Hardy And Vigorous Camellias
Early spring snow seems to have no serious effect on camellias.
I have seen plants in flowers that were heavily covered with snow.
Aside from a bit of shaking to lessen the weight on the branches, I did nothing else, and the plants continued to thrive.
Snow seldom lasts long here because of the salt air. However, prolonged freezing spells could bring harm, though our hot summer sun and wind are more dangerous.
It is a continually recurring miracle to me that despite these conditions, which are truly foreign to camellias, they remain strong and vigorous.
Choose Strong Camellia Varieties For Great Success
Choice of varieties is an important matter that needs careful consideration. But, yet more important is the health of the individual plant.
Strong plants of wide varieties flourish, while weak plants fail regardless of their hardiness.
For general success, Chandleri Elegans is my first choice.
Plants are strong and vigorous, bloom profusely in mid-season, and require little attention.
This is an old established favorite with a particular class and award set aside for the best specimen at the annual show of the American Camellia Society.
The color is a bright, lively pink, and the incomplete double flower has a mass of small petaloid in the center showing stamens.
The Robbinses’ Successful Story Of Growing Camellias
In Goshen, a town near Delaware Bay in Cape May County, Dr. and Mrs. N. A. Robbins have developed a surprisingly simple and successful way of growing camellias.
They dug a pit about 5′ feet deep, 12′ feet wide, and 16′ feet long.
Three of the walls were made of concrete blocks, while the south wall was covered with glass, with a sliding door opening onto a ramp. The top was left open to the weather.
During periods of extreme cold, a tarp, stretched across the top, protects the plants, and occasionally a light bulb is left burning for heat and air circulation.
In the summer, pine boughs replace the tarp and keep the sun’s direct rays off the plants.
This ingenious method allows these camellia enthusiasts to have out-of-door blooms from Thanksgiving and Christmas until Easter.
Experimenting With New Hardy Camellia Varieties
Not only do Dr. and Mrs. Robbins grow the hardiest varieties, but they experiment with new kinds.
Among the varieties, they have successfully grown are the following:
- Arejishi
- Herme
- Debutante (a pure pink peony-like bloom, considered by many to be the loveliest of all)
- Alba Plena, with its large, double white blooms
Despite its slow and bushy growth, this variety is well worth cultivating.
The rich red Professor C. S. Sargent, Pink Perfection, and Chandleri Elegans are other favorites.
In addition to these varieties of Camellia japonica, which thrive under this unique system, the Robbinses are growing Camellia sasanqua in rows hoping to develop a hedge.
The growth habit of Camellia sasanqua is not as attractive as that of Camellia japonica.
Still, the blooming plants make a distinguished and unique addition to a northern garden in locations where the unopened buds are somewhat protected from the frost.

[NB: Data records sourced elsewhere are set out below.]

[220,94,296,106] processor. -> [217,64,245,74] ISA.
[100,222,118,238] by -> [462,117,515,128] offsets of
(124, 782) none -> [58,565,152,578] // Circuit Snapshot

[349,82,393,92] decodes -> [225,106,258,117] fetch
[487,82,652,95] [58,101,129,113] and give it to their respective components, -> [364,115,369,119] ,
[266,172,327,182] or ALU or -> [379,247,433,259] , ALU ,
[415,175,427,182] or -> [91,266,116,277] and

Proper Care And Maintenance
Pruning after the blooming season is possible, although I prefer to prune as I cut the blooms for indoor enjoyment.

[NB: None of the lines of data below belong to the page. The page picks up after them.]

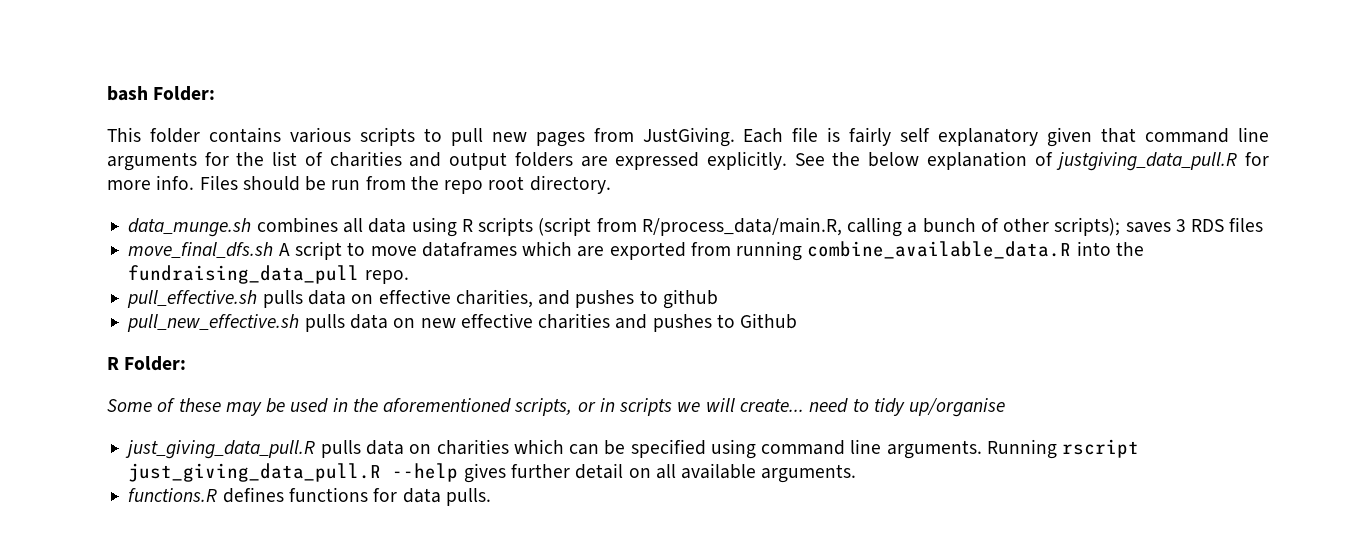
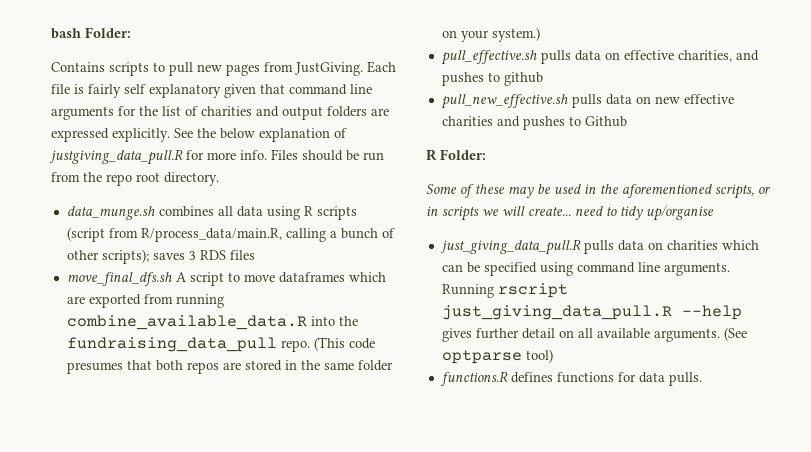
[107,127,351,143] This folder contains various -> [51,62,105,72] Contains
(409, 277) none -> [313,337,375,351] [66,360,393,374] [441,27,540,42] (This code presumes that both repos are stored in the same folder on your system.)
(857, 473) none -> [723,327,747,341] [441,349,553,364] (See optparse tool)

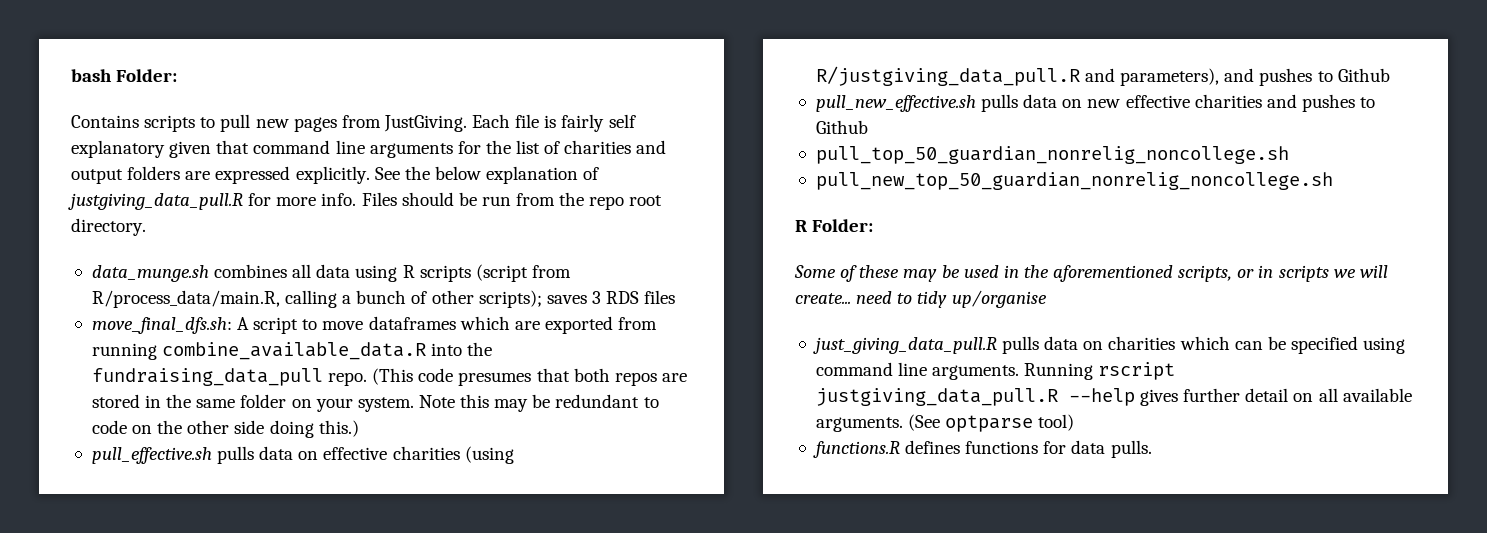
[66,272,172,286] move_final_dfs.sh -> [91,317,232,334] move_final_dfs.sh:
[491,27,540,42] system.) -> [357,394,659,412] [91,420,359,438] system. Note this may be redundant to code on the other side doing this.)
[677,50,759,62] [441,72,543,86] charities, and pushes to github -> [392,446,514,464] [815,66,1390,86] charities (using R/justgiving_data_pull.R and parameters), and pushes to Github
(627, 121) none -> [815,146,1289,164] [815,172,1333,190] // pull_top_50_guardian_nonrelig_noncollege.sh // pull_new_top_50_guardian_nonrelig_noncollege.sh
[441,305,672,320] just_giving_data_pull.R -> [815,388,1058,406] justgiving_data_pull.R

It is well to remember that once the tall central branch has been cut, the succeeding growth is likely to be lateral.
Shaping plants is not difficult, but some blooms may have to be sacrificed. So far, we have been completely free of diseases and insects.
Extending The Camellia Season
Regardless of their beauty, other spring-flowering shrubs have a short flowering season.
By judicious planting in this region, the camellia season may be extended.
Varieties listed concerning the time of bloom must be adjusted to our calendar.
Thus an early bloomer in the south becomes a spring bloomer here, and a mid-season variety may enter its blooming period in late April or May.
Some years we have flowers opening in June. A simple burlap windbreak can help a plant flower before the warm days force all the buds at once.